It will be observed, on comparison, that the chief difference between this version and the Kashmírí story, cited in p. [509], is that in the latter the dog does not venture to attack the robbers, but follows them to the place where they conceal their plunder and next day leads his temporary master to the spot, while in the foregoing the dog Bhyro boldly flies at the rascals, and slays or disables three of them, thus preserving the house from being robbed. The Tamil version has the dog’s killing the paramour of the merchant’s wife in place of the robbery, and the tragical catastrophe of the suicides of all the characters.

A version given from Oudh, by Mr. G. H. Roberts, of Sítápúr, in Indian Notes and Queries, 1887, p. 150, agrees exactly with the Kashmírí story.

The Bráhman’s Wife and the Mungús—p. [211].

This story is of world-wide popularity, and the preceding tale of the Hunter and his Faithful Dog must be considered as an off-shoot from it. In this country the form in which it is generally known is the legend of Llewellyn and his hound Gellert, which has been so finely versified by Spencer. I have adduced many variants of the story in the Appendix to my Book of Sindibád, and have treated it still more fully in my Popular Tales and Fictions, vol. ii. pp. 166-186, where, besides versions found in the Sindibád cycle (including, of course, the European Seven Wise Masters),[282] are given several Indian forms of the story, and lastly the oldest known version, from the Vinaya Pitaka of the Chinese collection of Buddhist books, which, according to Dr. S. Beal—one of the greatest living authorities on Chinese Buddhist literature—probably dates from the time of Asoka’s Council, B.C. 230. But indeed the story may be many thousands of years old, for there is no reason to suppose it to be of Buddhist invention; and we need not be surprised should it be discovered some day in an Egyptian papyrus.

This Tamil version is one of three known to me in which it is the mother, not the father, who kills the faithful animal, the others being one current in Ceylon, and one from the North-West Provinces, cited in a very entertaining work entitled Past Days in India, and also in the small collection of Indian tales appended by Vermieux to his Hermit of Mottee Jhurna, second edition, p. 101; it is, moreover, singular in representing the woman as destroying herself and her husband then killing his little son and afterwards himself—tragic incidents added by the author probably to enable the supposed narrator to more forcibly impress on the king’s mind the terrible consequences of acting in affairs of moment with inconsiderateness and precipitation.

Among the Malays the story is told in this manner: A man left a tame bear in charge of his house and of his sleeping child while he was absent from home. On his return he missed the child and found the house in great disorder, as if some desperate struggle had taken place, and the floor was smeared with blood. Hastily concluding that the bear had killed his child, the enraged father slew the animal with his spear, but almost immediately afterwards found the carcase of a tiger, which the faithful bear had defeated and killed, and the child emerged unharmed from the jangal, where it had taken refuge.

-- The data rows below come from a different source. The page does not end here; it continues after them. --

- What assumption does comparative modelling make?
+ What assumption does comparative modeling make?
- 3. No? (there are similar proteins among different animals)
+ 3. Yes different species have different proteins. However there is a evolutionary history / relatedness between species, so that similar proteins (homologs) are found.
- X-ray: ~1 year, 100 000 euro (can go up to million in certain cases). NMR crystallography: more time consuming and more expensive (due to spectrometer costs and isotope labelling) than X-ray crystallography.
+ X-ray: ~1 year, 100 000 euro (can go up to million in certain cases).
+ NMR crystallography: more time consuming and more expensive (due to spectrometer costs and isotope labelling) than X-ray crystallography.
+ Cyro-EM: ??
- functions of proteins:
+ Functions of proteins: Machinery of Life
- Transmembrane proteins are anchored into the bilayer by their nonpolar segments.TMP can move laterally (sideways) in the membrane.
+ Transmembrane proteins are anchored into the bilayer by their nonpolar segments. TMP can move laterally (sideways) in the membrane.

The Faithless Wife and the Ungrateful Blind Man—p. [215].

Two very bad characters, and the less my readers have to do with such, the better for their own peace of mind, I trow!—There is a tale in the Kathá Sarit Ságara of a woman who cruelly abandoned her helpless husband in the jangal, and went off with a lusty young fellow, but I am unable to say in which chapter of that most valuable and entertaining collection it occurs, though I made a special search for it.

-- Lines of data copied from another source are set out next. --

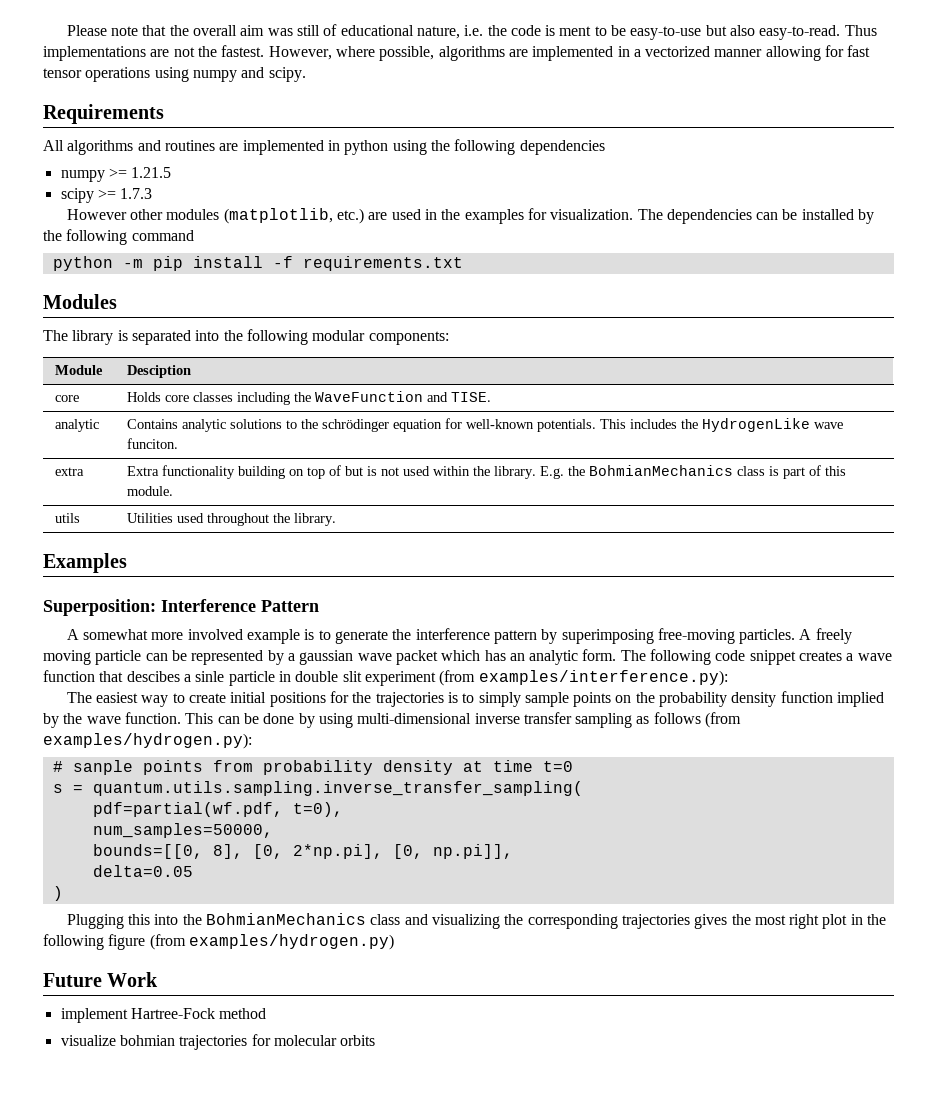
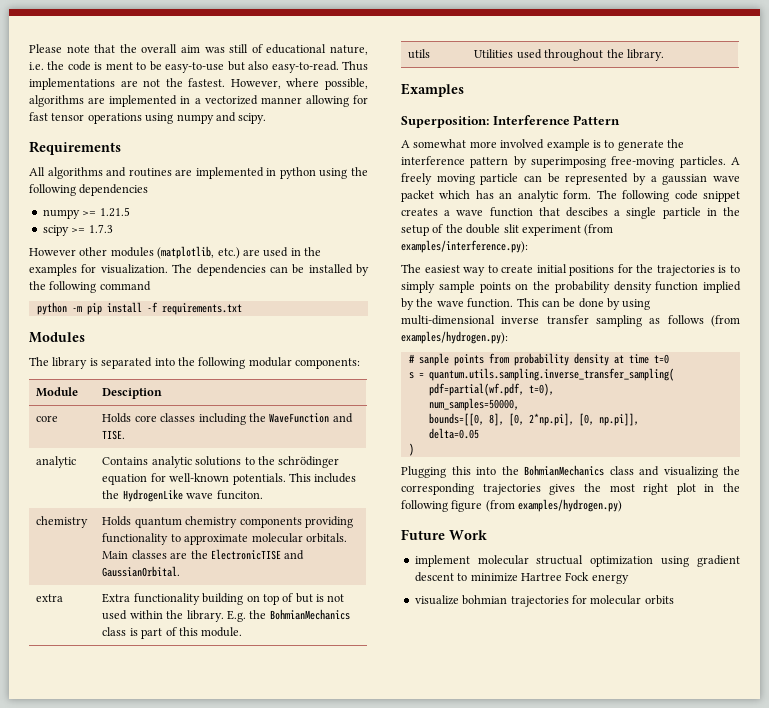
+ chemistry | Holds quantum chemistry components providing functionality to approximate molecular orbitals. Main classes are the ElectronicTISE and GaussianOrbital.
- The following code snippet creates a wave function that descibes a sinle particle in double slit experiment (from examples/interference.py):
+ The following code snippet creates a wave function that descibes a single particle in the setup of the double slit experiment (from examples/interference.py):
- implement Hartree-Fock method
+ implement molecular structual optimization using gradient descent to minimize Hartree Fock energy

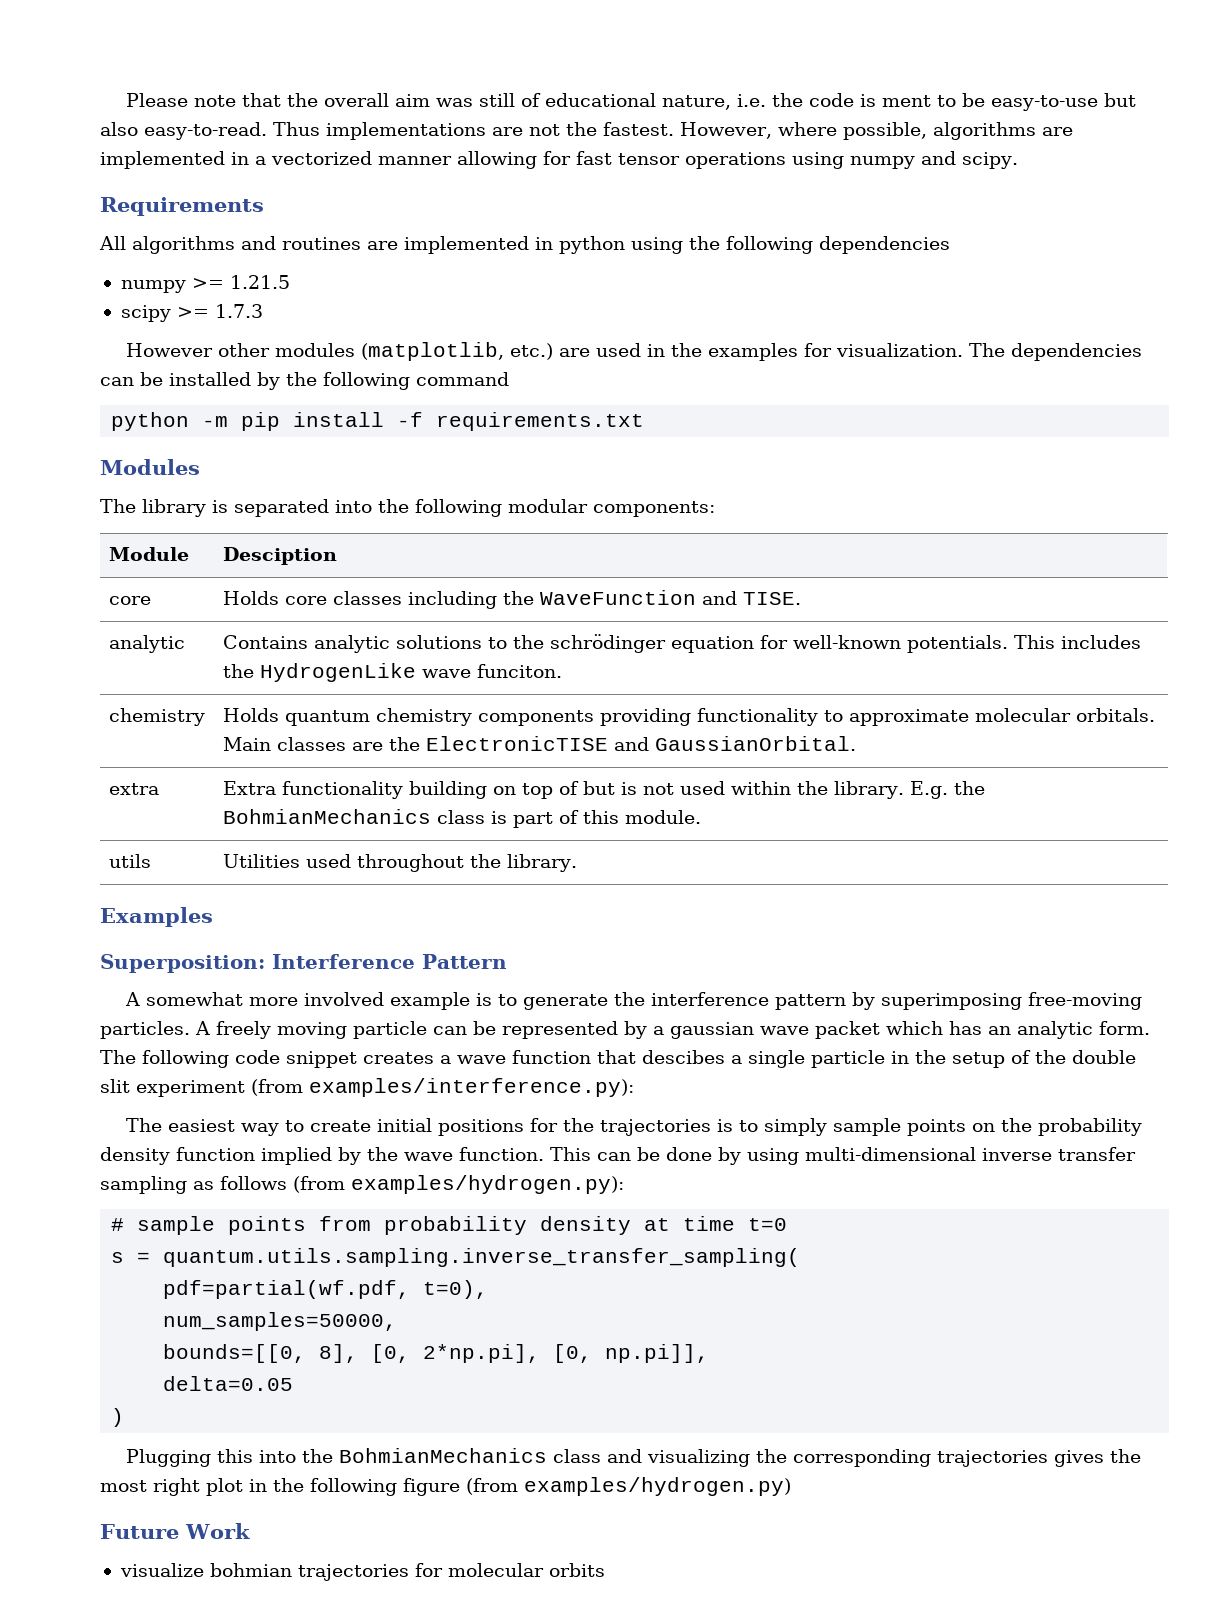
- # sanple points from probability density at time t=0
+ # sample points from probability density at time t=0
- implement molecular structual optimization using gradient descent to minimize Hartree Fock energy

As a set-off to the faithless wife of the blind man—who afterwards proves to be himself an arrant scoundrel—read the touching address of Damayanti to her husband the ruined Rájá Nala, when he proposes in the jangal that she should return to her parents and leave him to his fate: “O king, thinking of thy purpose, my heart trembleth, and all my limbs become faint. How can I go, leaving thee in the lone woods, despoiled of thy kingdom and deprived of thy wealth, thyself without a garment on, and worn with hunger and toil? When, in the deep woods, fatigued and afflicted with hunger, thou thinkest of thy former bliss, I will, O great monarch, soothe thy weariness. In every sorrow, there is no medicine equal unto the wife, say the physicians. It is the truth, O Nala, that I speak unto thee!”[283]

A story somewhat resembling the incident of the blind man and the honest Setti will be found in the notes on the Rose Of Bakáwalí, under the heading of ‘The Bráhman and the Lion.’